Kallée: Es sollen andere beurteilen, wie da meine Rolle ist – und ob das was geändert hat oder nicht. Es steht mir gar nicht zu, das zu beurteilen. Ich kann immer nur wiederholen, dass der Ante hervorragende Arbeit geleistet hat und die Mannschaft taktisch super geschult hat – das ist sein Verdienst. Und ich möchte mich so einzubringen, wie ich eben auch als Spieler war. Ich versuche positiv auf die Spieler einzuwirken. Und bis jetzt machen es die Jungs hervorragend, deswegen gebührt der Mannschaft das große Kompliment. Gerade wie sie mit der Situation umgegangen ist, dass ein Mannschaftskollege, der in der Vorbereitung noch mit ihr trainiert hat, jetzt das Regiment führt. Das spricht für die Mannschaft, meine Rolle sollen andere beurteilen.
Dominik, bei dir war es zuletzt etwas andersherum, du musstest hadern und die nötige Laufbereitschaft einfordern – wie man beim 4:0-Sieg gegen Dörnberg gesehen hat, mit Erfolg. Die Spieler in Schutz zu nehmen, ist also nicht immer der richtige Weg…
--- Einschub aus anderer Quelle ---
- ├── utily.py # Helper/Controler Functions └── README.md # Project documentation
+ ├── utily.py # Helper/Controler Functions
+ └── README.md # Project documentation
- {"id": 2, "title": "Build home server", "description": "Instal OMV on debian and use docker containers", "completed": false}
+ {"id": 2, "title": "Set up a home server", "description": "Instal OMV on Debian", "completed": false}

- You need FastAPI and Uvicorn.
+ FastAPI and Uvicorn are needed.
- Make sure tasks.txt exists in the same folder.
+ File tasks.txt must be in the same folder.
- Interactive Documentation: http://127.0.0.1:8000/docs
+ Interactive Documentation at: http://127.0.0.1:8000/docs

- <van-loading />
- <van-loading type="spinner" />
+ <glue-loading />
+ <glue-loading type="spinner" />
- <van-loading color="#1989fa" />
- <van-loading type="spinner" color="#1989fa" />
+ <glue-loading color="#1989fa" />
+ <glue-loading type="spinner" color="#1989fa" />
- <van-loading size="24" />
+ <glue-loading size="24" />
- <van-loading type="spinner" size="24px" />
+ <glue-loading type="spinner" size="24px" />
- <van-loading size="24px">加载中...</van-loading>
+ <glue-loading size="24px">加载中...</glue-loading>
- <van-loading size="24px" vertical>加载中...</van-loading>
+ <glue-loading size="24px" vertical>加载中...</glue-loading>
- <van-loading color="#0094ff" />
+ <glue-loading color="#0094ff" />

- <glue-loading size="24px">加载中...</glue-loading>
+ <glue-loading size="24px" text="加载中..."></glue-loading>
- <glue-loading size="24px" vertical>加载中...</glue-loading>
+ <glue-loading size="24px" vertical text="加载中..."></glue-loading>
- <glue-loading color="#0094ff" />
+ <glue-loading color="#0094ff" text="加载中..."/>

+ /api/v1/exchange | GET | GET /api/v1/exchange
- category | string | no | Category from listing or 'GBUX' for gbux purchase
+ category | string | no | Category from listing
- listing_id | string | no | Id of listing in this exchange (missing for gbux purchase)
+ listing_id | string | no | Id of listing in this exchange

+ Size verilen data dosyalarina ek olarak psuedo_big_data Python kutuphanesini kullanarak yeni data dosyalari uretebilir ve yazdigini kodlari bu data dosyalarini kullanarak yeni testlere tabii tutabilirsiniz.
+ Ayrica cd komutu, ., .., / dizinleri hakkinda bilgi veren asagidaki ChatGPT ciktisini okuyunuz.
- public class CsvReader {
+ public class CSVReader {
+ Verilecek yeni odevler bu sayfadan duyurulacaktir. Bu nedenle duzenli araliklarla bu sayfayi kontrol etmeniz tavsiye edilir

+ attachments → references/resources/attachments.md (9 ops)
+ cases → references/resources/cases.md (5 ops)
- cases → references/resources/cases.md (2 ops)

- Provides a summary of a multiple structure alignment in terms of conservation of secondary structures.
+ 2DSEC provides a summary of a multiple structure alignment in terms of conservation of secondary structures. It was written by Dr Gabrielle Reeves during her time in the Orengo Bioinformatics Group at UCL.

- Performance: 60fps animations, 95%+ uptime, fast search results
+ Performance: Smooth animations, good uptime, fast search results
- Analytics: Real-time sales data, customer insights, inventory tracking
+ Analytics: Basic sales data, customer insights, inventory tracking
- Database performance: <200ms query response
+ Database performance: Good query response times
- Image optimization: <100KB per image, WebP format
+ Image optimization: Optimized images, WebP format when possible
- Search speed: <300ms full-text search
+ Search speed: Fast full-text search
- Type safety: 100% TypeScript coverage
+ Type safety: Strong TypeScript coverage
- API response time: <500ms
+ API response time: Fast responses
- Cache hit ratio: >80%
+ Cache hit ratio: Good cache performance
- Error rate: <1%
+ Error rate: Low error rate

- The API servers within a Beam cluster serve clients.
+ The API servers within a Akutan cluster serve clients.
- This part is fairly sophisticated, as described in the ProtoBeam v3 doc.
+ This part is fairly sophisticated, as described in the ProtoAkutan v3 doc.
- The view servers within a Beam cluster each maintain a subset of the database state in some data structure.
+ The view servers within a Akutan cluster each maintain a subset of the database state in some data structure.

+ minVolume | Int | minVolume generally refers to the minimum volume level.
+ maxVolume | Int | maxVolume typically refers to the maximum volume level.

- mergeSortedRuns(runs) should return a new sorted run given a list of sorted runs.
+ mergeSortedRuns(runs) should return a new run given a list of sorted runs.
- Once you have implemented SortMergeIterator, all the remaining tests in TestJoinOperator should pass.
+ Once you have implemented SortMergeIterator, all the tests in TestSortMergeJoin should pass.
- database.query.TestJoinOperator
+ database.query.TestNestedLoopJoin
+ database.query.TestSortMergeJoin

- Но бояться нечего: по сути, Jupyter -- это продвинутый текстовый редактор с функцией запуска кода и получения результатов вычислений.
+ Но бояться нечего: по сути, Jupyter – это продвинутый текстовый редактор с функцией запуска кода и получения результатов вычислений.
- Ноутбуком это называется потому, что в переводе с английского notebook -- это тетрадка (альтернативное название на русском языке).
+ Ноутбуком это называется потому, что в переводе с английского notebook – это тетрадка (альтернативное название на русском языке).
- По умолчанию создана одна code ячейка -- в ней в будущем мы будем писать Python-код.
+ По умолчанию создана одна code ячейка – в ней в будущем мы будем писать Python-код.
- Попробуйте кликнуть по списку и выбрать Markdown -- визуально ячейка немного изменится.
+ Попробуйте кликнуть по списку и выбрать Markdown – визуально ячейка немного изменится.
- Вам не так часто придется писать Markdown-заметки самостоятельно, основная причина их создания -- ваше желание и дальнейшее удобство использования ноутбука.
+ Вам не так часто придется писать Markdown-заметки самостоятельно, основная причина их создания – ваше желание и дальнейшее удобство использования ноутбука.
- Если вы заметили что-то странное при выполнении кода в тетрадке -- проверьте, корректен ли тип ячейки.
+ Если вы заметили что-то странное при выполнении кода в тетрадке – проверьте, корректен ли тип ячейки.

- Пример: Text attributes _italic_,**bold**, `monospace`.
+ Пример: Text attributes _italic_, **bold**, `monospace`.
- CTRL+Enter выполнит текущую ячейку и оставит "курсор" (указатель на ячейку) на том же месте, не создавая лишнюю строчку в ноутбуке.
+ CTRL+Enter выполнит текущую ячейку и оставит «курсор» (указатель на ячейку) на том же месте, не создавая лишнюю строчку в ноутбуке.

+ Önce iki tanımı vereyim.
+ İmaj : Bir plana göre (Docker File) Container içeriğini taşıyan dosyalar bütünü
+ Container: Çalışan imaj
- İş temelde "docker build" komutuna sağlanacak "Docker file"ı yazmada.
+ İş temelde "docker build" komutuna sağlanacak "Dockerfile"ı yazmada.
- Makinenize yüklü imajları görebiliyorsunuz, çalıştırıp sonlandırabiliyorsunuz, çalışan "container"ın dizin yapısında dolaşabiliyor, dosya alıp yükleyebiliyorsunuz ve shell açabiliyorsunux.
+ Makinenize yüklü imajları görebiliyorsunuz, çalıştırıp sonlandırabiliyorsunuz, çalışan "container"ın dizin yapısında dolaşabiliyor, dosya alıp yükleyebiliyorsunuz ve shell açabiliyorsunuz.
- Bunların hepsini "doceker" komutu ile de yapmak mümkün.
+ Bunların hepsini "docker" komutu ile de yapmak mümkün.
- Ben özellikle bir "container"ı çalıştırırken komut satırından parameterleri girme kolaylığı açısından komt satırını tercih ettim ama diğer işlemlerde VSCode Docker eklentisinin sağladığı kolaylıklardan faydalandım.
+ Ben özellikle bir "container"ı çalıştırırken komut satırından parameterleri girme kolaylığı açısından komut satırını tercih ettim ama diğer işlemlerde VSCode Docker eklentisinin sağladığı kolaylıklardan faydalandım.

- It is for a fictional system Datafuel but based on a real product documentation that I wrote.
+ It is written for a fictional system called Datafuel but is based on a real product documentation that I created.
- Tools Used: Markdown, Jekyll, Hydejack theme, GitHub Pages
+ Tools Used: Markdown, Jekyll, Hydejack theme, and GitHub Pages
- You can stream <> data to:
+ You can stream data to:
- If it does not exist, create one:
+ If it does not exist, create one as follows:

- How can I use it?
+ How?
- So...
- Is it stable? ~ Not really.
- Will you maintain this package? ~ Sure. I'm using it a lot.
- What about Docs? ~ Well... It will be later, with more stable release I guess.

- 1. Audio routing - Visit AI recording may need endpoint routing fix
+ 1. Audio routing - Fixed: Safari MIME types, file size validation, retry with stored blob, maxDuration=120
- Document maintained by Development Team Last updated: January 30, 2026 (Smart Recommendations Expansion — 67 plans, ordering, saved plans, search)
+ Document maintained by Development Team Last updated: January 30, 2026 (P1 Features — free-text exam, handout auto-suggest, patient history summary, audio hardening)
Weber: Die Mannschaft ist noch relativ jung und muss kapieren, dass die Spiele nicht mit 80 Prozent gewonnen werden. Man kann immer mal ein schlechtes Spiel oder einen schlechten Tag haben, aber diese grundlegenden Dinge, die für den Fußball notwendig sind, die kann man jede Woche verlangen. Es war eigentlich schon das Weidenhausen-Spiel ein Schuss vor den Bug, zwar nicht vom Ergebnis her, aber von der Leistung – Ergebnis war dann dieses Unentschieden gegen Mengsberg. Gegen Dörnberg haben sie dann wieder ein anderes Gesicht gezeigt und da hoffe ich einfach, dass das bei den Jungs jetzt in den Köpfen drinnen ist.
Sebastian Schuch (SVA) und Kevin Krieger (HSV) waren beide zur Torgranate der Woche nominiert. Wären das Spieler, die man gerne beide in den eigenen Reihen hätte?
Weber: Der Sebastian hat einen Riesenweg zurückgelegt und hat eine tolle Entwicklung genommen. Von der Präsenz, von der Technik, vom Kopfballspiel. Er ist ein sehr kompletter Spieler, den man natürlich in den eigenen Reihen haben will, aber man kann ja nicht alles haben.
Kallée: Kevin ist ein absoluter Topspieler in der Liga, der jeder Mannschaft gut zu Gesicht stehen würde. Aber ich glaube, von der Sorte hat Hünfeld – wenn ich an Robert Simon oder Niclas Rehm denke – nicht nur einen, sondern die haben vier, fünf und das zeigt auch schon die Machtverhältnisse. Aber wenn ich direkt nach Kevin Krieger gefragt werde: Wer hätte den nicht gerne in seiner Mannschaft?